One of the central exhibits in Graphic Masters are the over 200 illustrations that Crumb made for his faithful interpretation of the Book of Genesis. Make no mistake, these aren’t etchings or sketches—they’re comics. More than that, they’re Crumb comics, featuring a big-legged Eve who has never before looked quite so stacked as she wanders, buck naked, around the Garden of Eden. Though some — myself included — would argue that the Genesis adaptation is not Crumb’s most brilliant work, it is most certainly stunning. And anyone who attended the Frye’s Crumb exhibit a few years ago can tell you that in person, his work looks almost holy: the individual feathered lines are pressed into the page, a reminder that a human hand created these almost-impossibly beautiful cartoons.
By now the embrace of Crumb feels almost commonplace, but in the 1990s, it was impossible to think that a major museum would be celebrating a cartoonist on the same level as canonical masters like Rembrandt and Hogarth. And this isn’t SAM slipping Crumb into an exhibit by giving him a pass as an honorary fine artiste—in fact, SAM is jumping completely into the comics world by celebrating the fabulous comics scene that has sprung up in Seattle over the last few years.
The opening night party for Graphic Masters features a special limited-edition paper called Whims, in which cartoonists who have contributed to Seattle’s scene-making Intruder comics anthology interpret works by Goya. And it’s asked the organizers of the annual Short Run Comix & Arts festival to put together a special zine and print fair at SAM. Short Run organizer Kelly Froh can’t quite believe this is happening; she says getting a call from SAM “was a big deal for us, to be acknowledged in this way, and we were happy to do it.“
She’s right to call it a big deal. Though legitimacy no longer escapes comics, there’s something different going on here. The literary world has embraced comics for almost twenty years now, but the fine art world, at least in Seattle, has never quite come out to celebrate comics quite like this; it’s a big moment in which a huge institution opens its doors to Seattle artists who have toiled for decades without even a hope of SAM’s acknowledgement. Local comics artists including Colleen Frakes, David Lasky, Aaron & Jessixa Bagley, Mita Mahato, and Megan Kelso will have tables of books for sale at the show, and Fantagraphics Books will be represented by Jim Woodring, who will be performing tricks with his enormous pen. (This is not a euphemism.)
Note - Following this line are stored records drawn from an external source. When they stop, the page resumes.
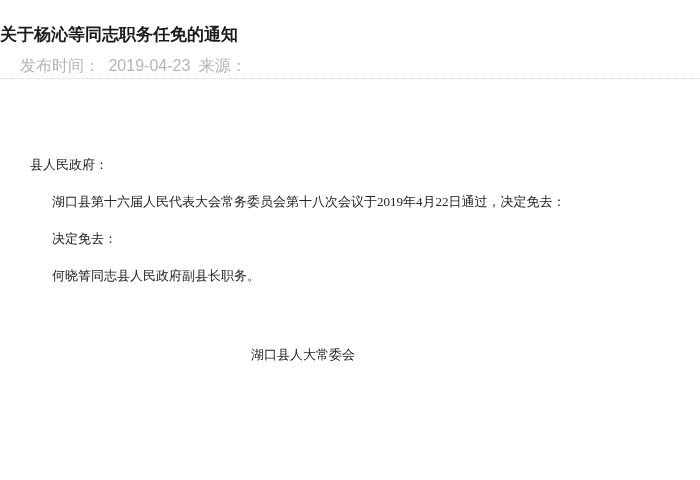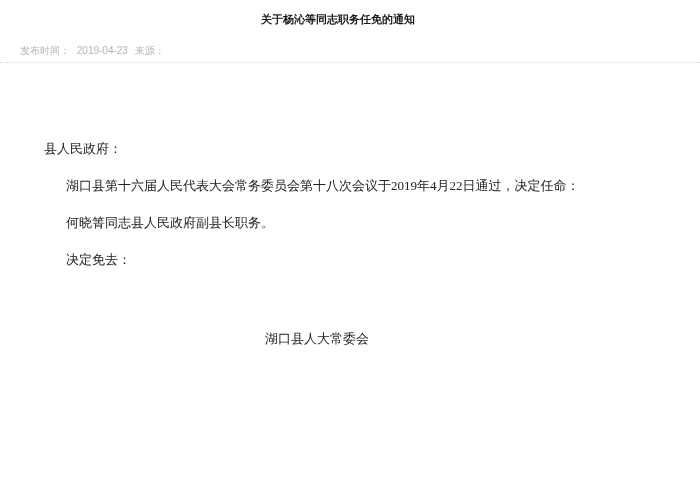--- a/index.html
+++ b/index.html
@@ -14,12 +14,11 @@
 
   .title {
     margin:0;
-    padding:8px 24px 0 0;
+    padding:24px 24px 0 0;
     font-family:"Liberation Sans", "DejaVu Sans", sans-serif;
-    font-size:11px;
+    font-size:17px;
     font-weight:bold;
     line-height:22px;
-    text-align:center;
     color:#1a1a1a;
   }
 

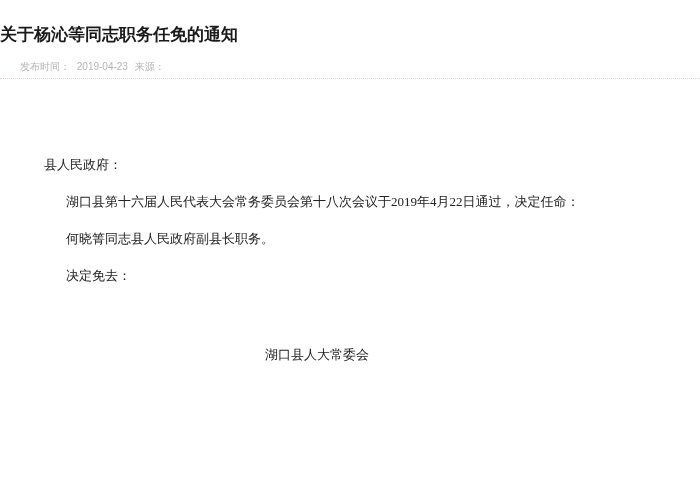--- a/index.html
+++ b/index.html
@@ -31,7 +31,7 @@
     justify-content:space-between;
     padding:0 50px 0 20px;
     font-family:"Liberation Sans", "DejaVu Sans", sans-serif;
-    font-size:10px;
+    font-size:16px;
     color:#b5b5b5;
   }
   .meta-left span { margin-right:4px; }

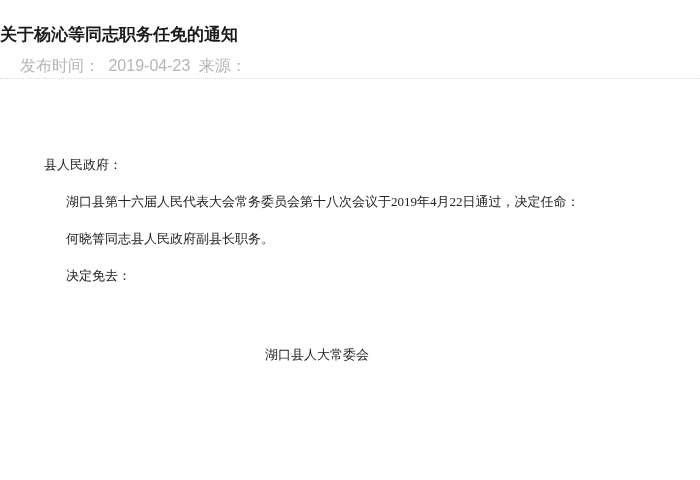--- a/index.html
+++ b/index.html
@@ -44,7 +44,7 @@
   }
 
   .content {
-    padding:78px 30px 0 44px;
+    padding:78px 30px 0 30px;
     font-size:13px;
   }
   .content p {

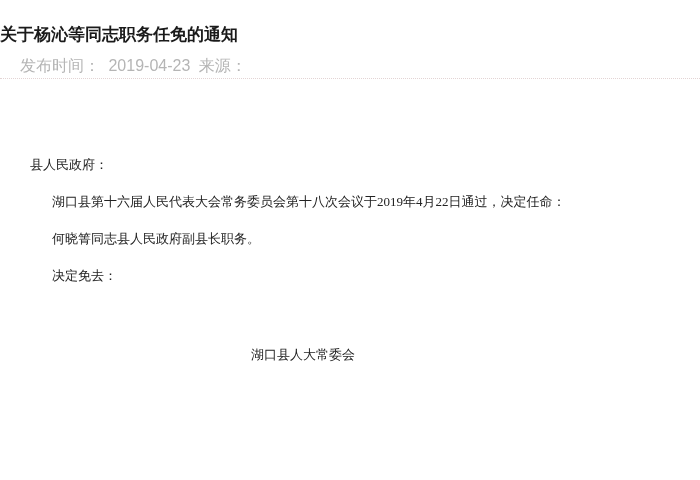--- a/index.html
+++ b/index.html
@@ -75,7 +75,7 @@
 
   <div class="content">
     <p class="no-indent">县人民政府：</p>
-    <p>湖口县第十六届人民代表大会常务委员会第十八次会议于2019年4月22日通过，决定任命：</p>
+    <p>湖口县第十六届人民代表大会常务委员会第十八次会议于2019年4月22日通过，决定免去：</p>
     <p>何晓箐同志县人民政府副县长职务。</p>
     <p>决定免去：</p>
 

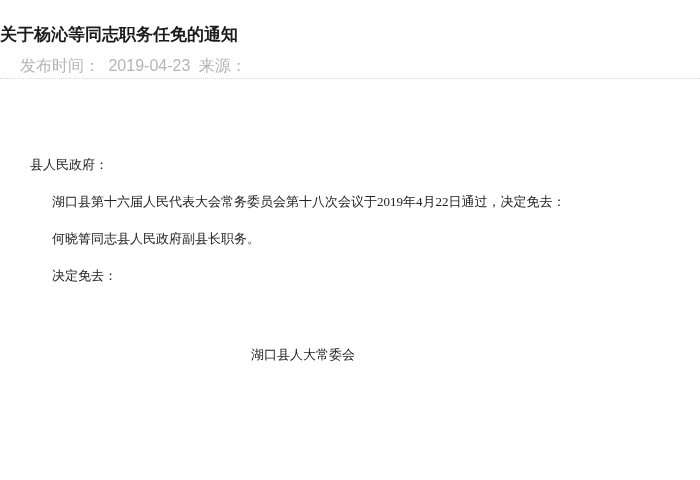--- a/index.html
+++ b/index.html
@@ -76,8 +76,8 @@
   <div class="content">
     <p class="no-indent">县人民政府：</p>
     <p>湖口县第十六届人民代表大会常务委员会第十八次会议于2019年4月22日通过，决定免去：</p>
+    <p>决定免去：</p>
     <p>何晓箐同志县人民政府副县长职务。</p>
-    <p>决定免去：</p>
 
     <div class="signature">
       <p>湖口县人大常委会</p>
This is a big night for Seattle comics, a celebration of a scene that has quietly been amassing momentum over the last handful of years. An acknowledgement by an institution as large and respected by SAM was not necessary for the scene—our cartoonists by and large already know they’re part of something great—but the endorsement isn’t meaningless, either. There’s something more happening in Seattle’s cartooning community than, as Crumb self-deprecatingly put it many decades ago, “only lines on paper.”